Cautionary note on the use of Caenorhabditis elegans to study muscle phenotypes caused by mutations in the human MYH7 gene
Alejandro Gil-Gálvez,
Pilar Carbonell-Corvillo,
Carmen Paradas,
Antonio Miranda-Vizuete
Affiliations
Alejandro Gil-Gálvez
1Redox Homeostasis Group, Instituto de Biomedicina de Sevilla (IBIS), Hospital Universitario Virgen del Rocío/CSIC/Universidad de Sevilla, 41013 Sevilla, Spain
Pilar Carbonell-Corvillo
2Neuromuscular Unit, Department of Neurology, Instituto de Biomedicina de Sevilla (IBIS), Hospital Universitario Virgen del Rocío/CSIC/Universidad de Sevilla, 41013 Sevilla, Spain
Carmen Paradas
2Neuromuscular Unit, Department of Neurology, Instituto de Biomedicina de Sevilla (IBIS), Hospital Universitario Virgen del Rocío/CSIC/Universidad de Sevilla, 41013 Sevilla, Spain
Antonio Miranda-Vizuete
1Redox Homeostasis Group, Instituto de Biomedicina de Sevilla (IBIS), Hospital Universitario Virgen del Rocío/CSIC/Universidad de Sevilla, 41013 Sevilla, Spain
Mutations in the human MYH7 gene, encoding a slow skeletal muscle/β-cardiac myosin heavy chain, cause different types of myopathies.

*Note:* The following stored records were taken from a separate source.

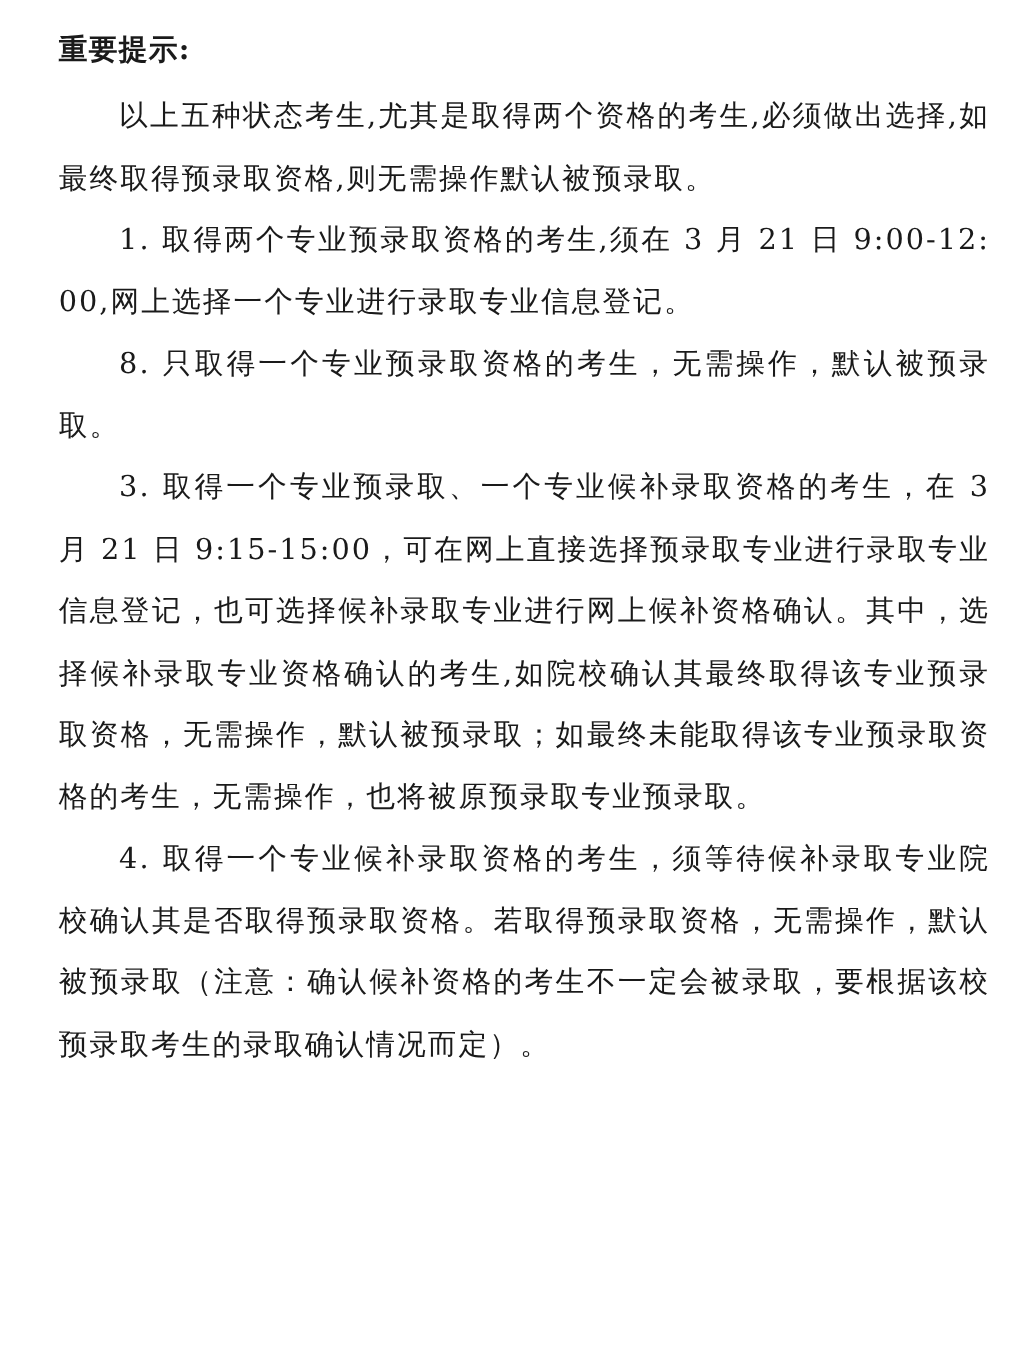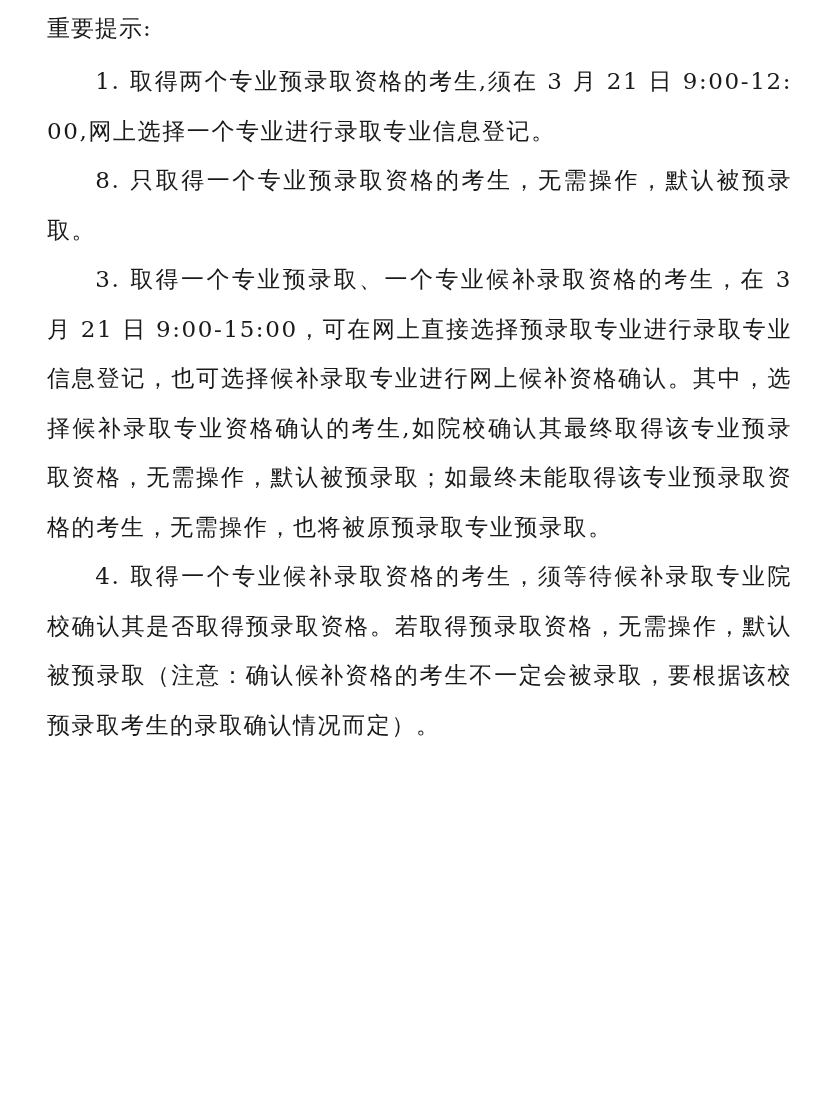--- a/index.html
+++ b/index.html
@@ -17,36 +17,38 @@
   }
   .page {
     position: absolute;
     left: 47px;
     top: 8px;
     width: 745px;
   }
   .heading {
     font-size: 23px;
     line-height: 40px;
-    margin: 0 0 9px 0;
+    margin: 12px 0 9px 0;
     letter-spacing: 1px;
+    font-weight: bold;
   }
   .para {
     font-size: 23px;
     line-height: 49.5px;
     margin: 0;
     text-indent: 2.1em;
     text-align: justify;
     text-align-last: left;
     letter-spacing: 1.6px;
     word-break: break-all;
   }
 </style>
 </head>
 <body>
 
 <div class="page">
   <p class="heading">重要提示:</p>
+  <p class="para">以上五种状态考生,尤其是取得两个资格的考生,必须做出选择,如最终取得预录取资格,则无需操作默认被预录取。</p>
   <p class="para">1. 取得两个专业预录取资格的考生,须在 3 月 21 日 9:00-12:00,网上选择一个专业进行录取专业信息登记。</p>
   <p class="para">8. 只取得一个专业预录取资格的考生，无需操作，默认被预录取。</p>
-  <p class="para">3. 取得一个专业预录取、一个专业候补录取资格的考生，在 3 月 21 日 9:00-15:00，可在网上直接选择预录取专业进行录取专业信息登记，也可选择候补录取专业进行网上候补资格确认。其中，选择候补录取专业资格确认的考生,如院校确认其最终取得该专业预录取资格，无需操作，默认被预录取；如最终未能取得该专业预录取资格的考生，无需操作，也将被原预录取专业预录取。</p>
+  <p class="para">3. 取得一个专业预录取、一个专业候补录取资格的考生，在 3 月 21 日 9:15-15:00，可在网上直接选择预录取专业进行录取专业信息登记，也可选择候补录取专业进行网上候补资格确认。其中，选择候补录取专业资格确认的考生,如院校确认其最终取得该专业预录取资格，无需操作，默认被预录取；如最终未能取得该专业预录取资格的考生，无需操作，也将被原预录取专业预录取。</p>
   <p class="para">4. 取得一个专业候补录取资格的考生，须等待候补录取专业院校确认其是否取得预录取资格。若取得预录取资格，无需操作，默认被预录取（注意：确认候补资格的考生不一定会被录取，要根据该校预录取考生的录取确认情况而定）。</p>
 </div>
 
 </body></html>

The nematode model Caenorhabditis elegans has frequently been employed to study the molecular and physiological consequences of MYH7 mutations in muscle function by introducing mutations into the unc-54 gene, the worm MYH7 ortholog. We report here that the C. elegans model is not appropriate for such studies if they involve expression of the UNC-54 protein (wild-type or fused to green fluorescent protein) above endogenous levels.